Однако ни тому ни другому больше не пришлось встречаться с мисс Брук, пока она еще носила свою девичью фамилию: вскоре после этого обеда она стала миссис Кейсобон и отправилась с мужем в Рим.
Глава XI
Простую речь, обычные дела
Комедия орудьем избрала,
Портрет рисуя верный наших дней:
Глупцы, а не злодеи милы ей.
Бен Джонсон
По правде говоря, Лидгейт уже попал во власть чар девушки, совершенно не похожей на мисс Брук. Впрочем, он не считал, что потерял голову настолько, чтобы влюбиться, хотя и сказал о ней так: «Она сама грация, она прелестна и богато одарена. Вот какой должна быть женщина – она должна вызывать то же чувство, что и чудесная музыка». К некрасивым женщинам он относился, как и к прочим суровым фактам жизни, которые надо философски терпеть и изучать. Но Розамонда Винси была полна поистине музыкального очарования, а когда мужчина встречает женщину, которую он избрал бы в невесты, если бы собирался жениться, то остаться ли ему холостяком или нет, обычно решает она. Лидгейт считал, что в ближайшие годы ему не следует жениться – во всяком случае, до тех пор, пока он не проложит для себя собственную дорогу в стороне от широкого истоптанного пути. Мисс Винси сияла на его горизонте примерно все то время, какое потребовалось мистеру Кейсобону, чтобы обручиться и сыграть свадьбу, но этот ученый джентльмен был богат, он собрал обширный предварительный материал и создал себе ту репутацию, которая предшествует свершению и нередко остается главной частью славы такого человека.
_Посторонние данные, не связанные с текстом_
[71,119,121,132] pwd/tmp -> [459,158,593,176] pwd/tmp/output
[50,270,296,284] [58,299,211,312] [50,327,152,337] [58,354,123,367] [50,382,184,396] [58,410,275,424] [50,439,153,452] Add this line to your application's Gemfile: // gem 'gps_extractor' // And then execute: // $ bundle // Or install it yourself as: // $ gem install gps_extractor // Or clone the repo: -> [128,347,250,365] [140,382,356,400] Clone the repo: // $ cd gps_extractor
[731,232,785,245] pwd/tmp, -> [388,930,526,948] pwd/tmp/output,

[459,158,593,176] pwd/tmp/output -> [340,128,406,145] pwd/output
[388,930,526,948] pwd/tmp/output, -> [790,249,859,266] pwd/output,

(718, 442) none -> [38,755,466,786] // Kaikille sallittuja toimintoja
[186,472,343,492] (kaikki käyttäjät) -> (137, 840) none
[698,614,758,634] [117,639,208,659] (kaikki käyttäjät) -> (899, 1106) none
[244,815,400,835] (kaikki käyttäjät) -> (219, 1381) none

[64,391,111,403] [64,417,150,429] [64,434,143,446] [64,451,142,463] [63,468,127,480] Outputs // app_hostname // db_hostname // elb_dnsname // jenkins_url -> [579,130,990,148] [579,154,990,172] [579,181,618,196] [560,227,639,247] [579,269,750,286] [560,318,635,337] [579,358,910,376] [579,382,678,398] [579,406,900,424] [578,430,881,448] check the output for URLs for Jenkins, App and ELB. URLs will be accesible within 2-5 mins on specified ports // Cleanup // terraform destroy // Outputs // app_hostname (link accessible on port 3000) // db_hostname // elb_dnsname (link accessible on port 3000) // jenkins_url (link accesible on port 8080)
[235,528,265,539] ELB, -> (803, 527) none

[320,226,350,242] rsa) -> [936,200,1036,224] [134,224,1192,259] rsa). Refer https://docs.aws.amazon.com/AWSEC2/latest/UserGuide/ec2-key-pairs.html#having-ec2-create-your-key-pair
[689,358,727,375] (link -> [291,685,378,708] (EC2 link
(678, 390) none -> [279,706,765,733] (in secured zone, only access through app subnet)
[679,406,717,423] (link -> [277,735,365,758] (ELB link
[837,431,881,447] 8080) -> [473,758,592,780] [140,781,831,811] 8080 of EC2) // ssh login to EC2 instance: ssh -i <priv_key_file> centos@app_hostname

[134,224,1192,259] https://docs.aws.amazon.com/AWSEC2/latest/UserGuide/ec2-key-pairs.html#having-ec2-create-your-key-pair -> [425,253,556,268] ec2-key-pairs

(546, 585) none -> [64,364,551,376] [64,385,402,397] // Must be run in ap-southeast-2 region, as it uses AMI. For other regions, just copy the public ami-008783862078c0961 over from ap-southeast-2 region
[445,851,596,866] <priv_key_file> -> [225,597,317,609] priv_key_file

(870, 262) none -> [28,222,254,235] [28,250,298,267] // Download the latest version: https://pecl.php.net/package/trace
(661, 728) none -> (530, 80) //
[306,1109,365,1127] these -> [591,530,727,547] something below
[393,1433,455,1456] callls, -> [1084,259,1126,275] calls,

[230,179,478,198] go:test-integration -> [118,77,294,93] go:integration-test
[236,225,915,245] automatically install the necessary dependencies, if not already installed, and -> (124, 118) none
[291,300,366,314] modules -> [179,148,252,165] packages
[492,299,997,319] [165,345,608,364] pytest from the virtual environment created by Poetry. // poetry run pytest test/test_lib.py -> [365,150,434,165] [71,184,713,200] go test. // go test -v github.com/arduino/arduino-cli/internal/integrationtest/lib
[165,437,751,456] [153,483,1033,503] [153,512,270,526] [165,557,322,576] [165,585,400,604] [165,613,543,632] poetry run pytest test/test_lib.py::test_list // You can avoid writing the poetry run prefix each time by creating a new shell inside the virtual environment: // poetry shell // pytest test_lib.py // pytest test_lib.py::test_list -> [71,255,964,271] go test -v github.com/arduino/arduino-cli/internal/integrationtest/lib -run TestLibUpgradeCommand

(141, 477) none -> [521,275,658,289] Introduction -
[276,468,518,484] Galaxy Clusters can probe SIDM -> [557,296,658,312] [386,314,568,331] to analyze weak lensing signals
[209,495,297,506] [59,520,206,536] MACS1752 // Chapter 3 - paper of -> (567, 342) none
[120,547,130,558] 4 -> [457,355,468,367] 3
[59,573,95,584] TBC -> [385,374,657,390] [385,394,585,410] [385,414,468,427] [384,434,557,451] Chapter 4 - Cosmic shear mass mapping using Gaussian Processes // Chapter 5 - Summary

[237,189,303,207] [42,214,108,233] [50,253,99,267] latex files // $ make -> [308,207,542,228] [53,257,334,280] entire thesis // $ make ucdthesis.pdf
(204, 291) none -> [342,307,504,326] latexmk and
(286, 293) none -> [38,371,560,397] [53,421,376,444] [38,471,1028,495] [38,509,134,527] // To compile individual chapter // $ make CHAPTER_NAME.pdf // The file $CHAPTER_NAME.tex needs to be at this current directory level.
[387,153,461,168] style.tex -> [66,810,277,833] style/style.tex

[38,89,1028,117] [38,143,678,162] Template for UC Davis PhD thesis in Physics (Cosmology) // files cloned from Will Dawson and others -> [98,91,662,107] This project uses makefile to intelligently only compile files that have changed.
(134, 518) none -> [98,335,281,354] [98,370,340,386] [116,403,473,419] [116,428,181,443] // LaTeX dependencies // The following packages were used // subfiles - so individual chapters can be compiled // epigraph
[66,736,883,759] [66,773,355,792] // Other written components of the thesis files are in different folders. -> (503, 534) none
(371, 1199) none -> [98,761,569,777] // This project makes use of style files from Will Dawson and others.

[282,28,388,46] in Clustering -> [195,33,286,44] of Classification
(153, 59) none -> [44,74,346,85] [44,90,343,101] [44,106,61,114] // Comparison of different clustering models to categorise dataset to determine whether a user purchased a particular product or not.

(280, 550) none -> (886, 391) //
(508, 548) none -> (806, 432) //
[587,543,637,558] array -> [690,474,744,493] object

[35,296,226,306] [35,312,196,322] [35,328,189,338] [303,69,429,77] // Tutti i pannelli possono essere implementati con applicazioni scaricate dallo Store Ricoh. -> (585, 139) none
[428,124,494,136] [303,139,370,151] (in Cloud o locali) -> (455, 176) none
Как мы видели, он взял себе жену, чтобы она украсила последнюю четверть его плавания и была маленькой луной, не способной вызвать сколько-нибудь заметные изменения его орбиты. Лидгейт же был молод, беден и честолюбив. Полвека жизни лежало перед ним, а не позади него, и он приехал в Мидлмарч, лелея много планов, исполнение которых не только не должно было сразу принести ему состояние, но даже вряд ли могло обеспечить приличный доход. Если человек в подобных обстоятельствах берет жену, то не для того, чтобы она служила украшением его жизни, в чем Лидгейт был склонен видеть главное назначение жен. Вот это-то после единственного их разговора он и счел изъяном в мисс Брук, несмотря на ее бесспорную красоту. Ее взгляд на мир был лишен истинной женственности. Общество подобной женщины сулило столько же отдыха, как класс шумных мальчишек, которых ты отправляешься учить после трудового дня, вместо того чтобы пребывать в раю, где нежный смех заменяет пение птиц, а синие глаза – безоблачную лазурь небес.